Pierwszy hybrydowy samochód
Toyota Prius to pierwszy hybrydowy samochód na świecie. Obecnie sprzedawany w salonach Prius to druga generacja tego modelu. Hybrydowa Toyota dostępna jest w Japonii od 1997 roku zaś w Europie ukazała się dopiero 4 lata później. Największe sukcesy w sprzedaży odnosi w Stanach Zjednoczonych gdzie bije rekordy popularności wśród aktorów.

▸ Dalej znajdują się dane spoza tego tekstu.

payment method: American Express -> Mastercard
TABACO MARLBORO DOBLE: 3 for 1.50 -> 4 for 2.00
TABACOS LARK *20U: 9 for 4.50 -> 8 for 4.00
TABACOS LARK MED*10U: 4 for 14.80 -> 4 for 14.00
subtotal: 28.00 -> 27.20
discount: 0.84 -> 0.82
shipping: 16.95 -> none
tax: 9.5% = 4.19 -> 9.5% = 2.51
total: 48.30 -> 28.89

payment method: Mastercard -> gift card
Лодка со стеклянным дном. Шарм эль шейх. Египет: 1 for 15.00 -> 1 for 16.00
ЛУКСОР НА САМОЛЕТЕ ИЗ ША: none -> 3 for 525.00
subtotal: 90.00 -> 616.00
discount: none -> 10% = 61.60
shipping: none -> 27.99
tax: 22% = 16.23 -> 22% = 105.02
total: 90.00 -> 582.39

Wygląd to drugorzędna sprawa
Jak wygląda Prius każdy widzi. Jednym się podoba drugim nie. Jednak na pewno nie można mu odmówić uroku osobistego i pewności, że z żadnym innym autem go nie pomylimy. Przód to niczym specjalnym nie wyróżniające się światła z lekko niebieskim zabarwieniem. O wiele nowocześniej i ciekawiej jest z tyłu gdzie zamontowano przezroczyste klosze lamp z diodowymi żarówkami stopu. Linia boczna to praktycznie normalna sylwetka typowego liftbacka nie wyróżniająca się z tłumu.





Jedna wielka cisza
Zajrzyjmy pod maskę Toyoty Prius i moim oczom ukazują się dwa silniki. Z lewej jednostka spalinowa o pojemności 1497ccm o mocy 78KM zaś po prawej 68-konny silnik elektryczny.

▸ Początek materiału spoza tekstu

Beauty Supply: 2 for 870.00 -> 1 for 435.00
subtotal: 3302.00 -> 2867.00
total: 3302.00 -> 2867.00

Jednak nie dajcie się zwieść pozorom i nie myślcie, że te wartości są sumowane i dadzą łączną moc rzędu 146KM. Lecz koniec suchych faktów. Po odpaleniu Priusa w środku panuje ...cisza jak makiem zasiał.... Aż można przestraszyć się przelatującej obok ucha muchy. Wielka cisza spowodowana jest, tym że początkowo działa tylko silnik elektryczny zasilany bateriami znajdującymi się pod podłogą bagażnika. Jednak po chwili prace silnika elektrycznego wspomaga spalinowy, który słychać i to nawet wyraźnie. Dzięki dwóm silnikom auto żwawo przyśpiesza do pierwszych 100km/h które osiąga po niespełna 11 sekundach, ale na tym nie koniec i Prius dalej przyspiesza kończąc dopiero przy wartości równej 170km/h. Toyota wyposażyła swój jedyny model hybrydowy (spod znaku owali) w bezstopniową automatyczną skrzynię biegów CVT, która może i jest dobrym rozwiązaniem podczas spokojnej jazdy (nie zauważymy żadnych szarpnięć), lecz przy przyspieszaniu już nie. Powód jest prosty. Podczas gwałtownego przyśpieszania spod maski wydobywa się jedno wielkie wycie silnika ponieważ skrzynia biegów nie zmienia na wyższe przełożenia z prostego powodu: bo ich po prostu nie ma! A szkoda, gdyż to dyskomfort podczas podróży samochodem potrafiącym być rewelacyjnie cichym.
Zapytacie pewnie a w jaki sposób ładowane są akumulatory niklowo-wodorowe. Otóż są trzy możliwości. Pierwsza to podczas pracy silnika spalinowego część energii jest przekazywana na ładowanie tych akumulatorów. Drugim sposobem jest odzyskiwanie energii kinetycznej podczas gdy hamujemy samochodem. Trzecią metodą wykorzystywaną raczej w górzystym terenie jest tzw. hamulec górski, który powoduje większe opory toczenia kół co pomaga w odzyskaniu energii trafiającej do baterii.
Przyszła pora na kilka słów o zawieszeniu testowanego Priusa. Jest stosunkowo miękko, ale nie można uznać to za wielką wadę. Dzięki takiemu zestrojeniu samochodem podróżuje się wygodnie i bardzo komfortowo niczym limuzyną klasy wyższej. Owszem do szybszej jazdy po zakrętach takie zawieszenie nie zachęca, lecz nie mamy co narzekać bo i tak Prius prowadzi się pewnie i bez nerwowości.
Podobny spokój ogarnia nas podczas wizyty na stacji benzynowej w celu zatankowania 45 litrowego baku. Dzięki silnikowi elektrycznemu, który wspomaga pracę spalinowego lub nawet go zastępuje stojąc np. w korkach, średnie spalanie w cyklu mieszanym wynosi zaledwie 5.1 litra benzyny bezołowiowej na każde 100km. Do takich wyników jesteśmy przyzwyczajeni w silnikach wysokoprężnych lecz nie w benzynowych. Dlatego należą się wielkie brawa dla koncernu Toyoty za uzyskanie tak niskiego spalania w modelu jakby nie patrzeć z silnikiem benzynowym.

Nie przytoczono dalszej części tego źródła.